Exploring Representational Disparities Between Multilingual and Bilingual Translation Models
Neha Verma, Kenton Murray, Kevin Duh
TL;DR
This study addresses why complete parameter sharing in multilingual MT can underperform bilingual baselines for certain language pairs, especially in one-to-many translation. It analyzes representation geometry by measuring isotropy with $ID$ and $IsoScore$ on the same data across bilingual and multilingual models, revealing that multilingual decoders are consistently less isotropic and occupy fewer dimensions, while multilingual encoders show some capacity gains. The results suggest that language-specific information consumes much of the multilingual decoder space, with scale and multiparallel data modulating these effects and offering guidance for architecture design that balances sharing with language-specific capacity. Overall, the work provides a principled geometric lens on representational capacity, informing future multilingual modeling decisions to mitigate interference while preserving transfer benefits.
Abstract
Multilingual machine translation has proven immensely useful for both parameter efficiency and overall performance across many language pairs via complete multilingual parameter sharing. However, some language pairs in multilingual models can see worse performance than in bilingual models, especially in the one-to-many translation setting.
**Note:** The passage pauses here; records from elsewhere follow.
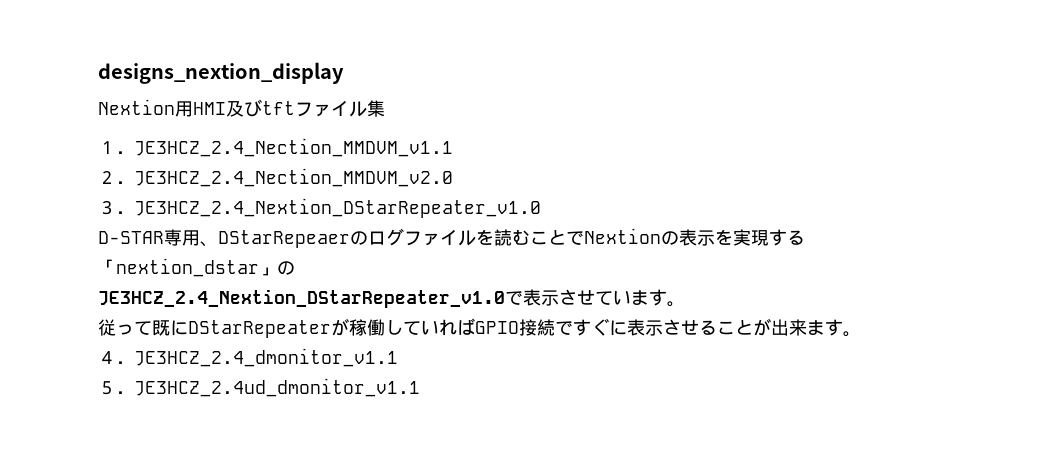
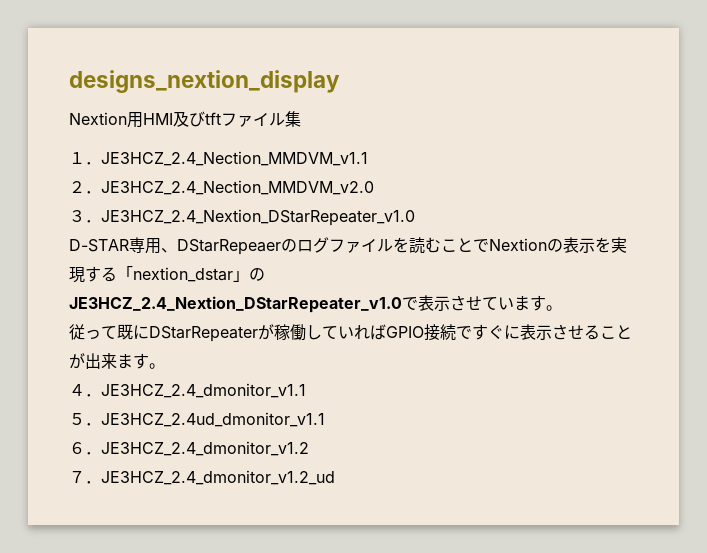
+ ６．JE3HCZ_2.4_dmonitor_v1.2
+ ７．JE3HCZ_2.4_dmonitor_v1.2_ud

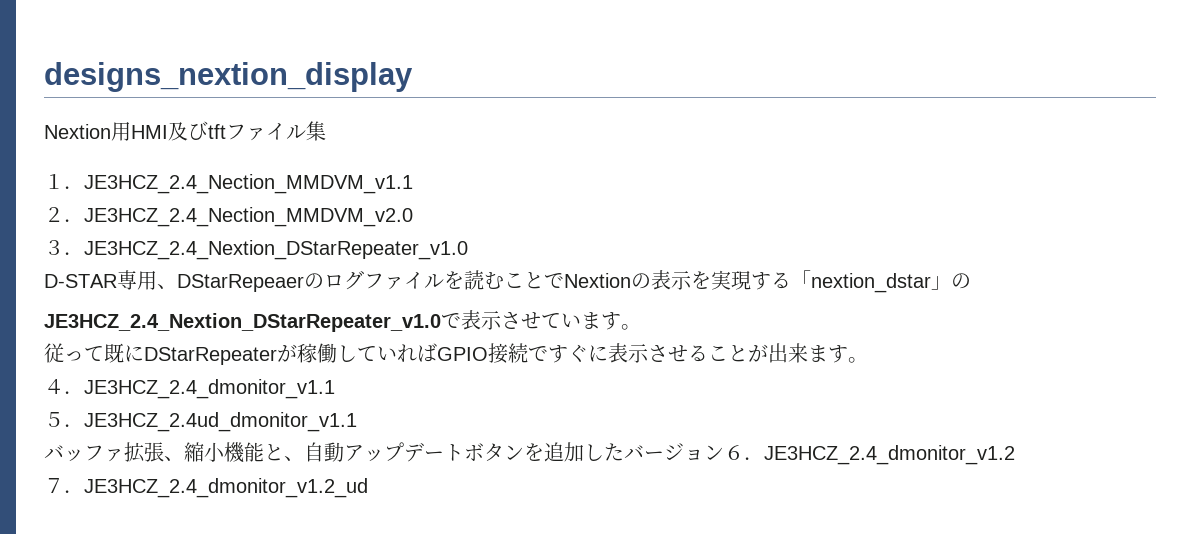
- ６．JE3HCZ_2.4_dmonitor_v1.2
+ バッファ拡張、縮小機能と、自動アップデートボタンを追加したバージョン６．JE3HCZ_2.4_dmonitor_v1.2

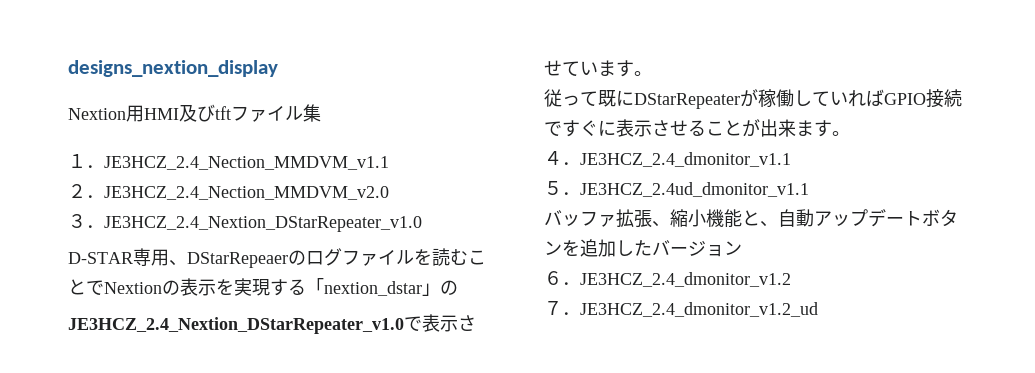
- バッファ拡張、縮小機能と、自動アップデートボタンを追加したバージョン６．JE3HCZ_2.4_dmonitor_v1.2
+ バッファ拡張、縮小機能と、自動アップデートボタンを追加したバージョン
+ ６．JE3HCZ_2.4_dmonitor_v1.2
Motivated by their empirical differences, we examine the geometric differences in representations from bilingual models versus those from one-to-many multilingual models. Specifically, we compute the isotropy of these representations using intrinsic dimensionality and IsoScore, in order to measure how the representations utilize the dimensions in their underlying vector space. Using the same evaluation data in both models, we find that for a given language pair, its multilingual model decoder representations are consistently less isotropic and occupy fewer dimensions than comparable bilingual model decoder representations. Additionally, we show that much of the anisotropy in multilingual decoder representations can be attributed to modeling language-specific information, therefore limiting remaining representational capacity.